Joaquin Niemann and Mito Pereira make Chile a surprise contender in Tokyo



    Written by Cameron Morfit @CMorfitPGATOUR

    Joaquin Niemann and Mito Pereira walk-and-talk at Rocket Mortgage


    Joaquin Niemann and Mito Pereira, friends from Chile who knock around Niemann’s house in Jupiter, Florida, on their rare weeks off, have, ahem, different culinary talents.

    Pereira, who with three Korn Ferry Tour victories this season was recently promoted to the PGA TOUR, is a barbecue specialist whose grilled pumpkin with cream cheese is said to be epic.

    And Niemann?

    “Uber Eats,” he said during a practice round for the recent Rocket Mortgage Classic in Detroit. The two cracked up laughing.
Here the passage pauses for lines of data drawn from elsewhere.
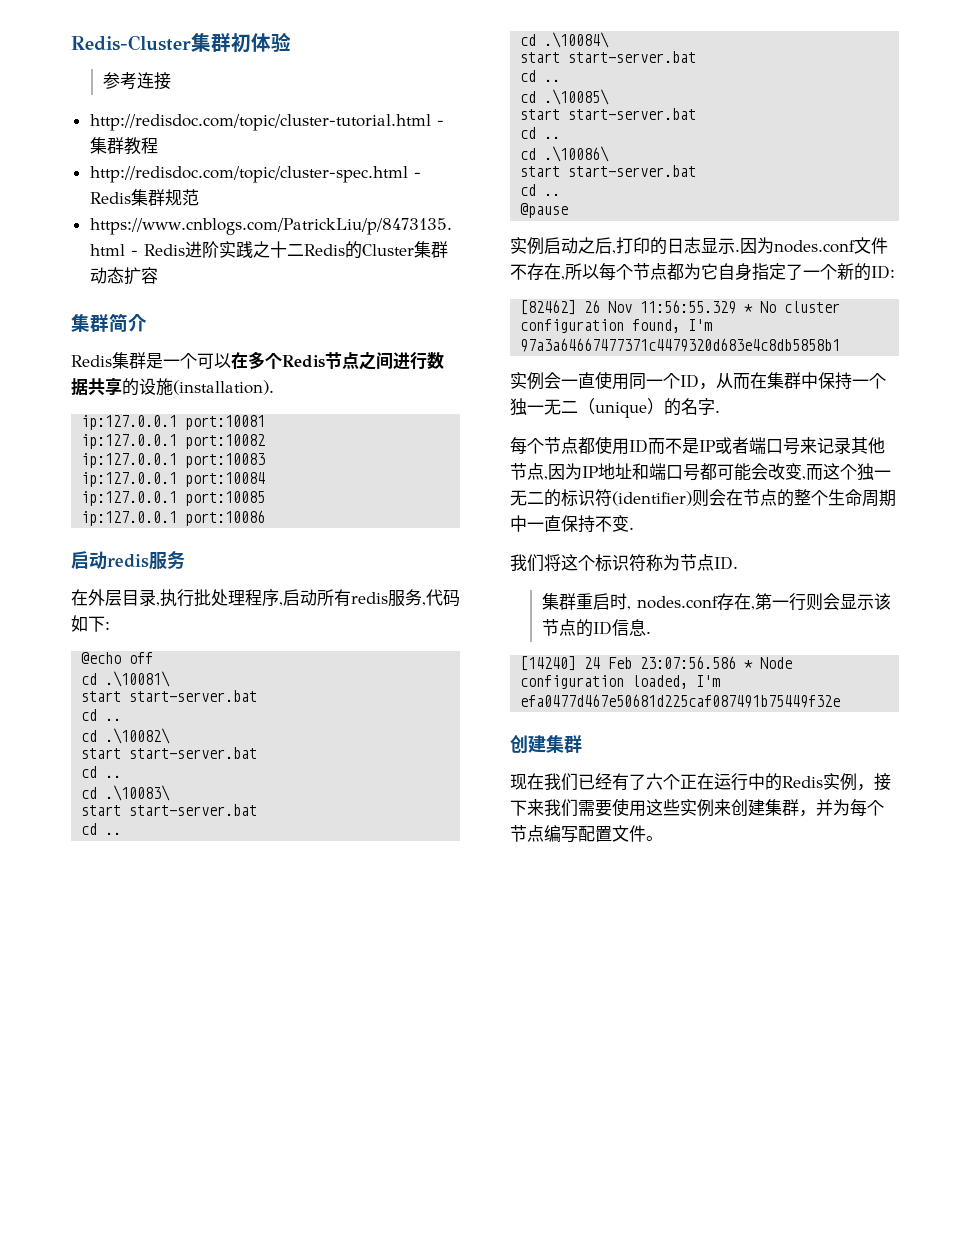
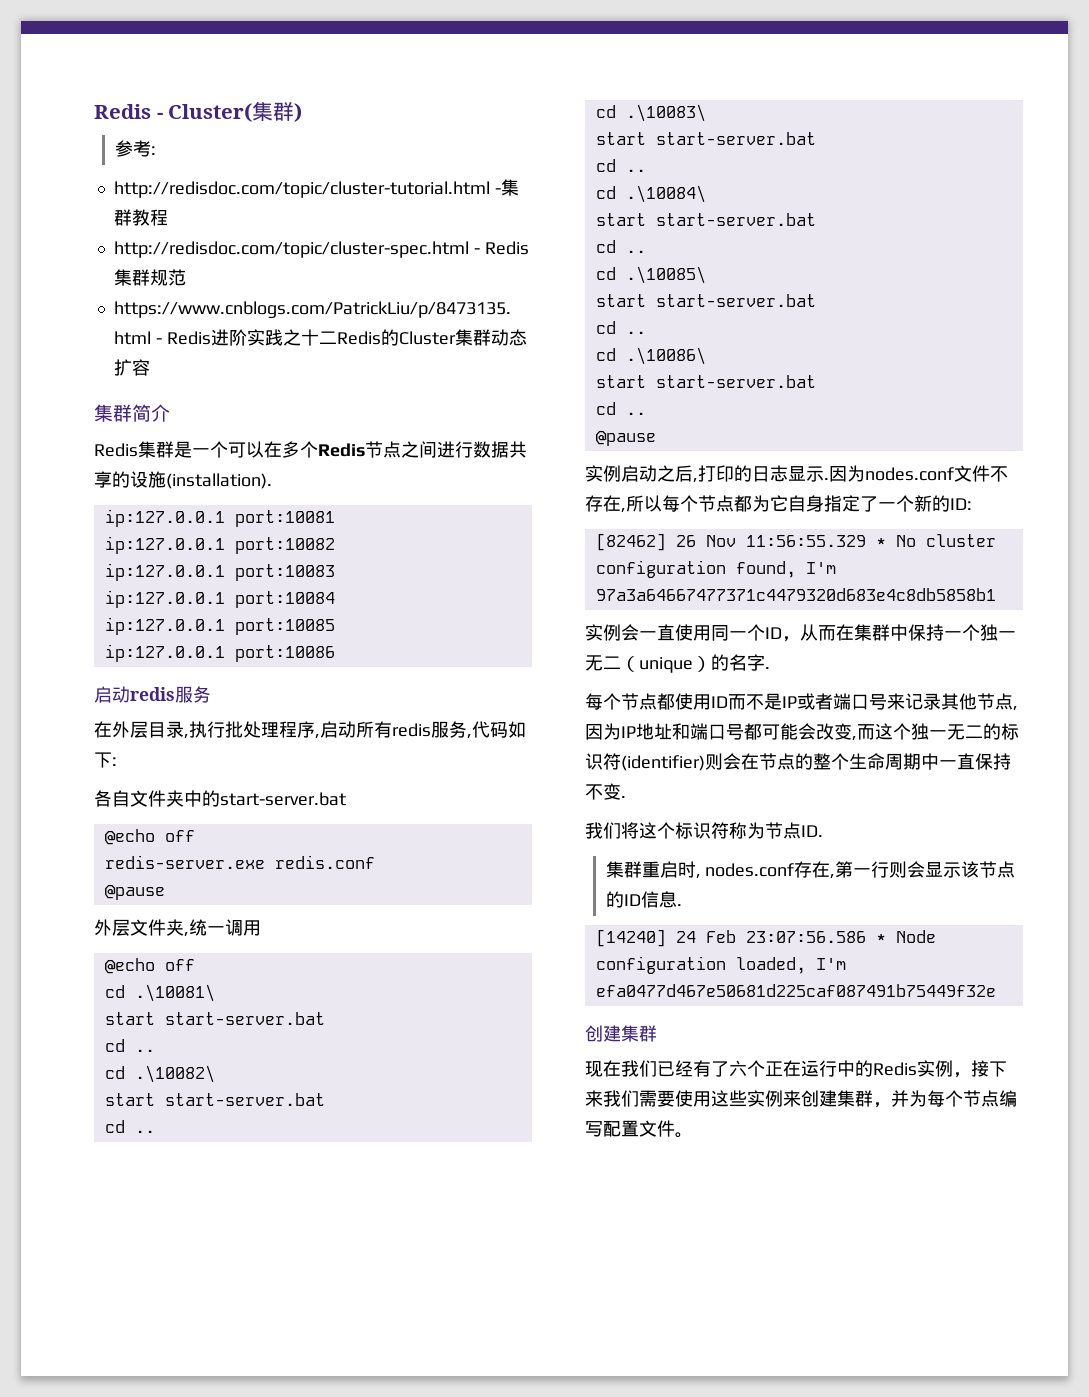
[71,32,291,53] Redis-Cluster集群初体验 -> [94,101,303,122] Redis - Cluster(集群)
[136,72,171,90] 连接 -> [150,146,156,155] :
(110, 625) none -> [94,790,346,807] [104,829,195,845] [104,855,375,869] [104,884,165,900] [94,919,261,937] // 各自文件夹中的start-server.bat // @echo off // redis-server.exe redis.conf // @pause // 外层文件夹,统一调用

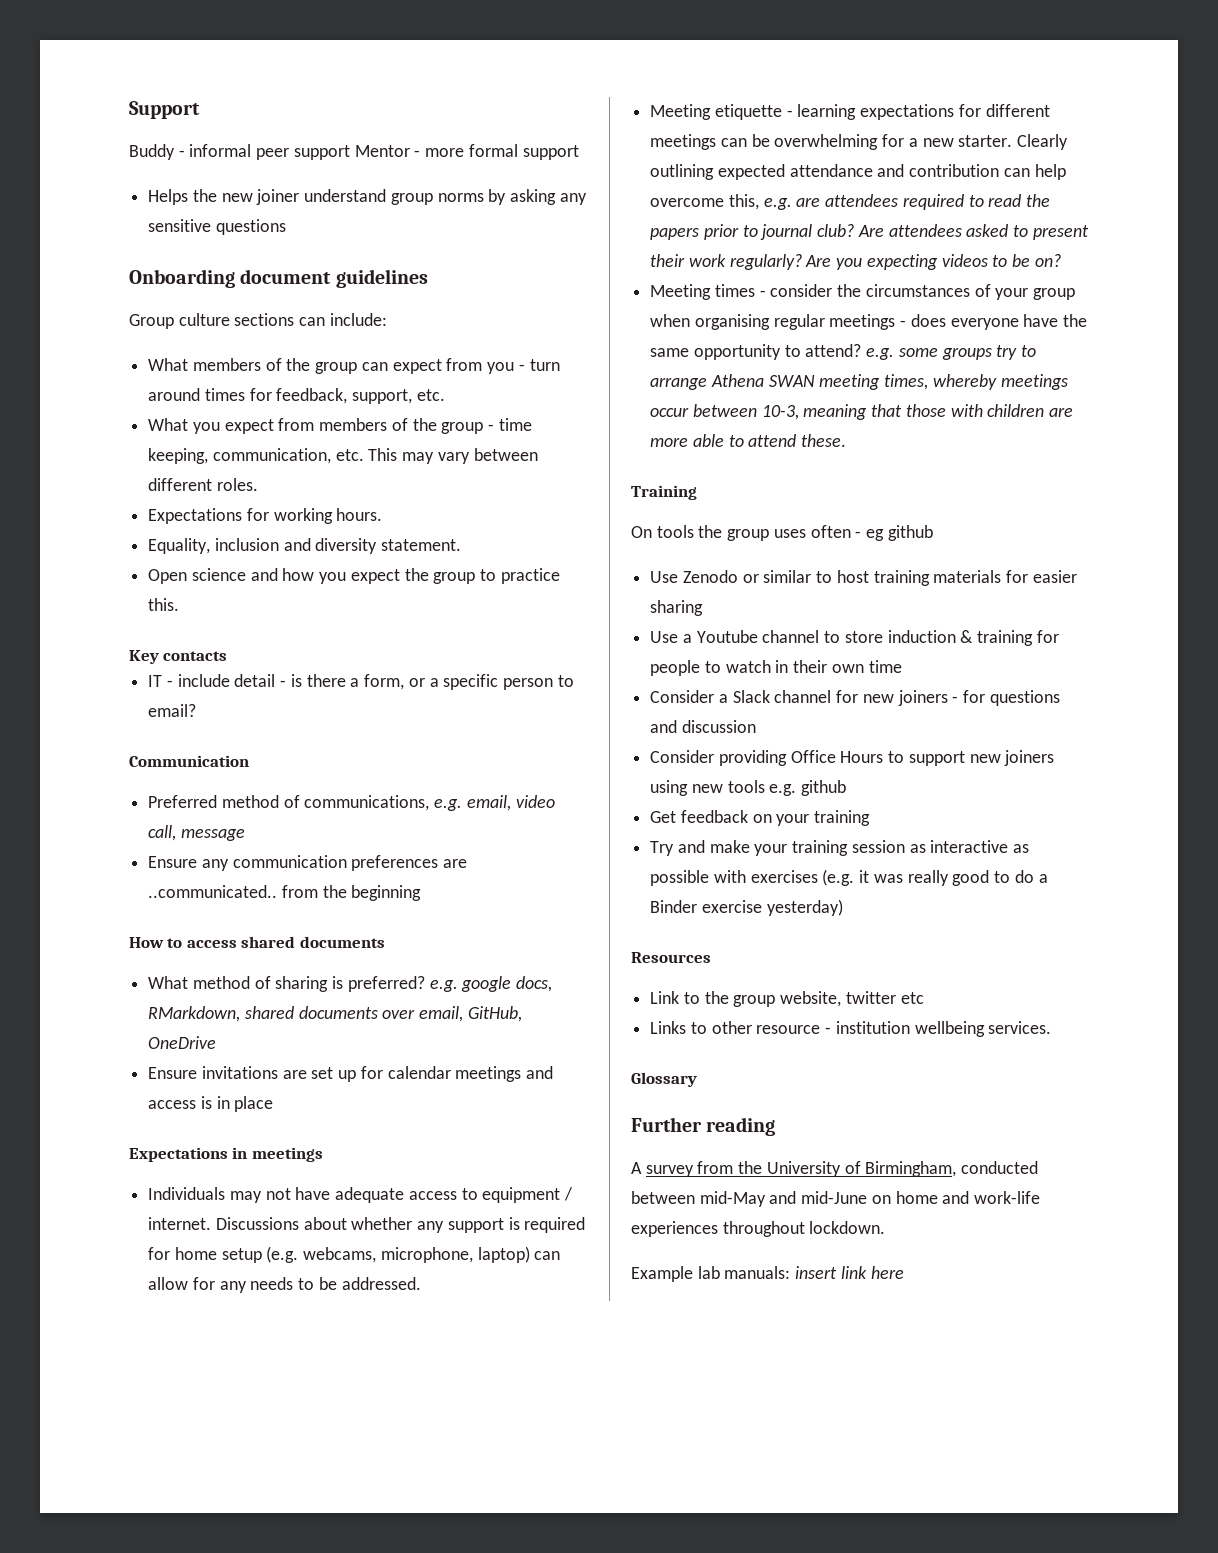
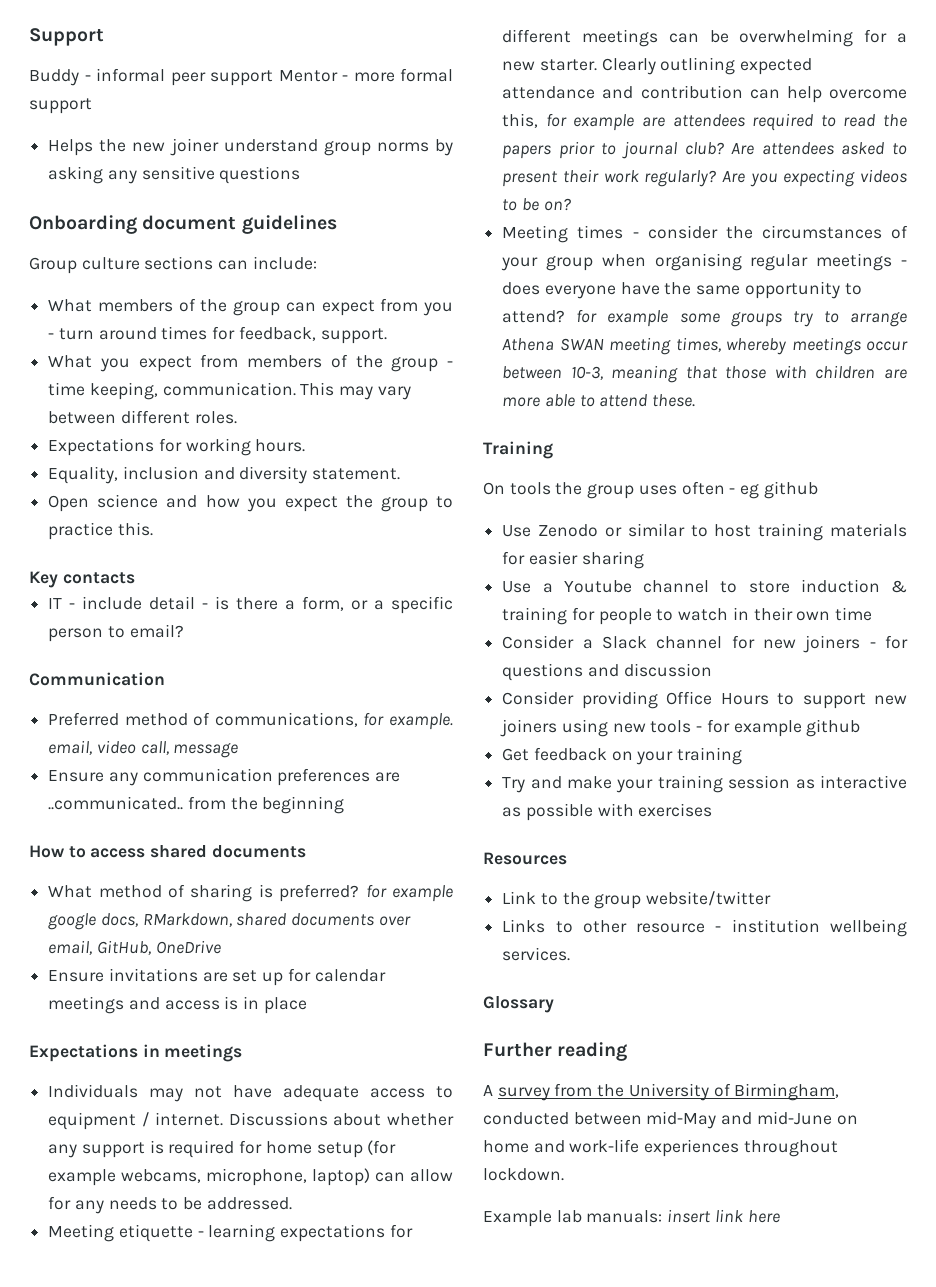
[352,389,445,404] support, etc. -> [320,328,387,344] support.
[212,448,364,464] communication, etc. -> [162,382,296,396] communication.
[434,799,463,811] e.g. -> [363,712,454,730] for example.
[429,980,458,992] e.g. -> [365,884,453,902] for example
[266,1246,299,1263] (e.g. -> [367,1140,397,1155] [48,1169,117,1186] (for example
[763,198,792,210] e.g. -> [545,113,635,131] for example
[866,348,895,360] e.g. -> [576,309,669,327] for example
[769,784,797,796] e.g. -> [696,719,802,737] - for example
[822,869,1048,886] [650,899,843,916] (e.g. it was really good to do a Binder exercise yesterday) -> (713, 810) none
[780,991,924,1007] website, twitter etc -> [646,891,772,906] website/twitter

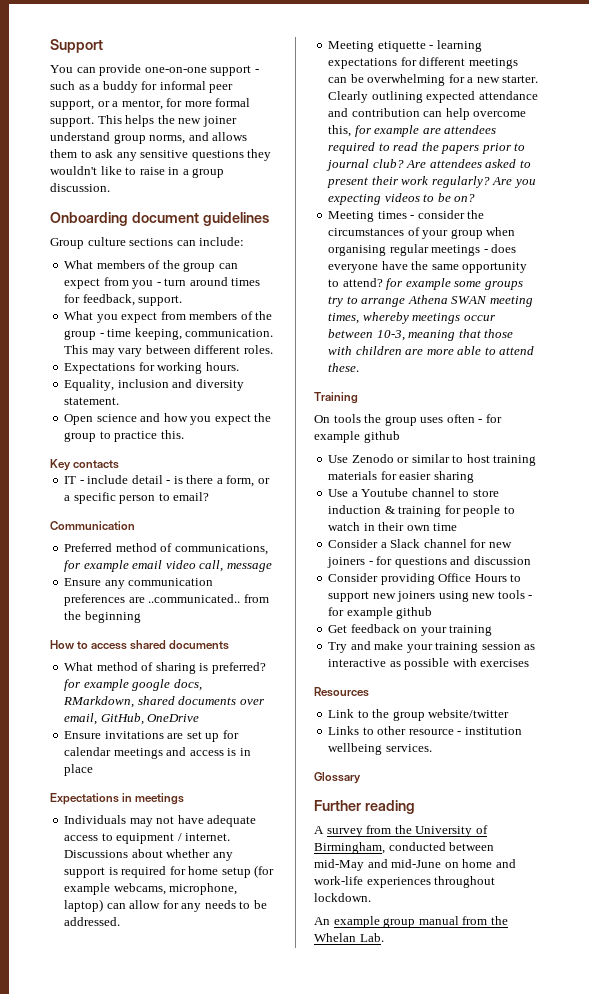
[29,68,453,86] [29,98,92,114] [48,139,94,156] Buddy - informal peer support Mentor - more formal support // Helps -> [50,64,259,76] [50,81,234,93] [50,98,251,110] [50,115,155,127] You can provide one-on-one support - such as a buddy for informal peer support, or a mentor, for more formal support. This helps
[376,139,453,156] [48,166,301,184] norms by asking any sensitive questions -> [149,132,248,144] [50,149,272,161] [50,166,225,178] [50,183,110,192] norms, and allows them to ask any sensitive questions they wouldn't like to raise in a group discussion.
[389,713,454,730] [48,740,93,755] example. email, -> [83,560,163,572] example email
[740,484,760,499] eg -> [485,414,502,423] [314,431,360,443] for example
[483,1209,780,1227] Example lab manuals: insert link here -> [314,916,508,928] [314,933,384,942] An example group manual from the Whelan Lab.

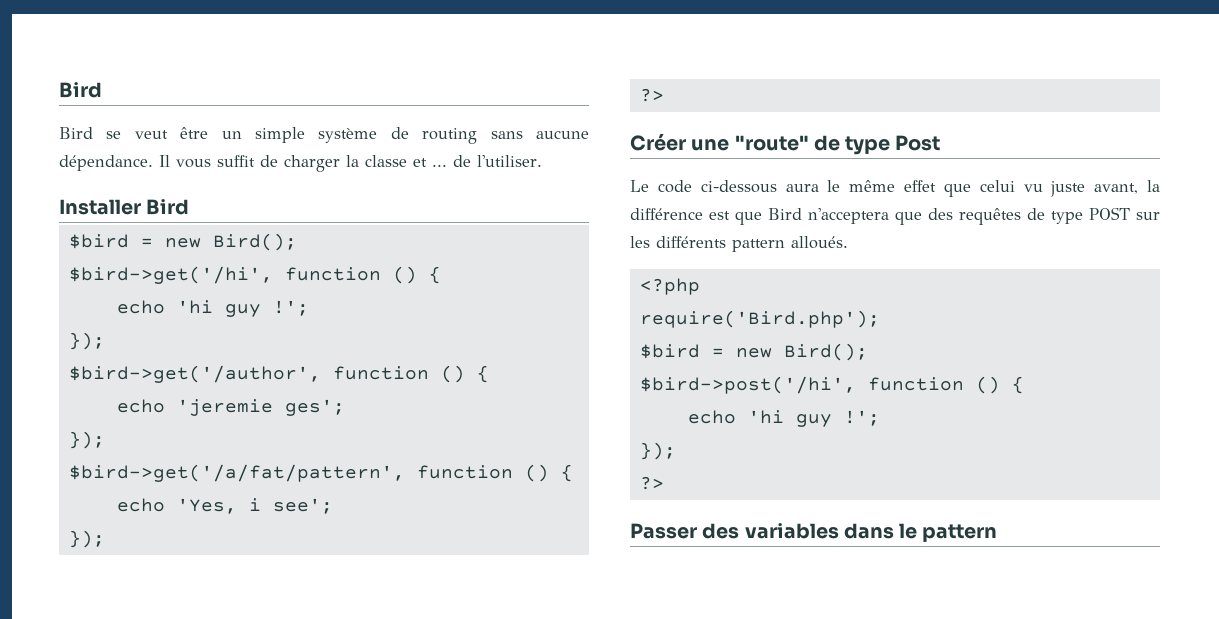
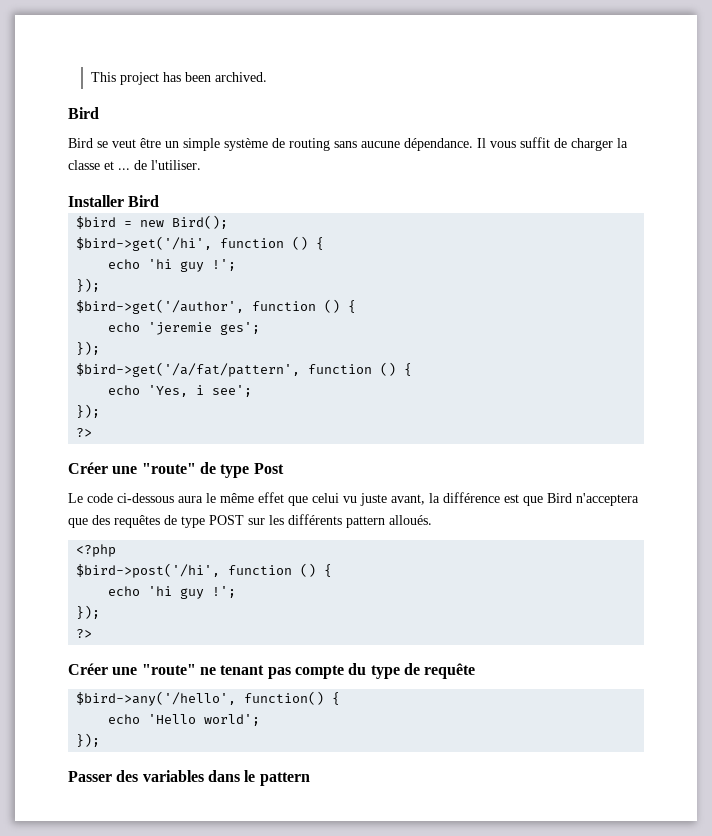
(59, 90) none -> [90,72,267,85] This project has been archived. //
[639,310,880,328] [639,343,868,361] // require('Bird.php'); // $bird = new Bird(); -> (117, 550) none
(664, 483) none -> [68,663,476,679] [76,691,341,706] [108,714,261,726] [76,733,101,747] // Créer une "route" ne tenant pas compte du type de requête // $bird->any('/hello', function() { // echo 'Hello world'; // });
    Chile’s surprisingly formidable Olympic golf team could not be much closer. They share the same coach, Eduardo Miguel, and a similar style of play – although only Pereira uses a claw putting grip. They were teenagers when they first began to run into each other at junior tournaments in Santiago. Niemann, 22, wore a lot of yellow. “He looked like a bee,” said Pereira, 26, who as the older player always boasted a more mature game.

    It all flipped when Niemann played his way onto the TOUR via sponsor exemptions as a teenager. But they’re still close. Needing somewhere to keep his Korn Ferry Tour trophies, Pereira had them sent to Niemann’s pad in South Florida, where he crashes in the U.S. The caveat: Niemann, eager for his friend to join him on TOUR, said he would store them only if Pereira won three.

    “We all grew up together,” said Carlos Bustos, 24, another Chilean who just finished his college career at Florida and joined Niemann and Pereira at the Rocket Mortgage. “Mito was always better because he was older than us. He was on another level at that age, when we were like 13, 14, I mean he was an unbelievable golfer.”

    Pereira won his first professional tournament when he was still a 17-year-old amateur.

    “I remember playing when I was a junior,” Niemann said, “and I was always looking at him like a really good player. Yeah, he's always been a good player. It's nice to have him here now.”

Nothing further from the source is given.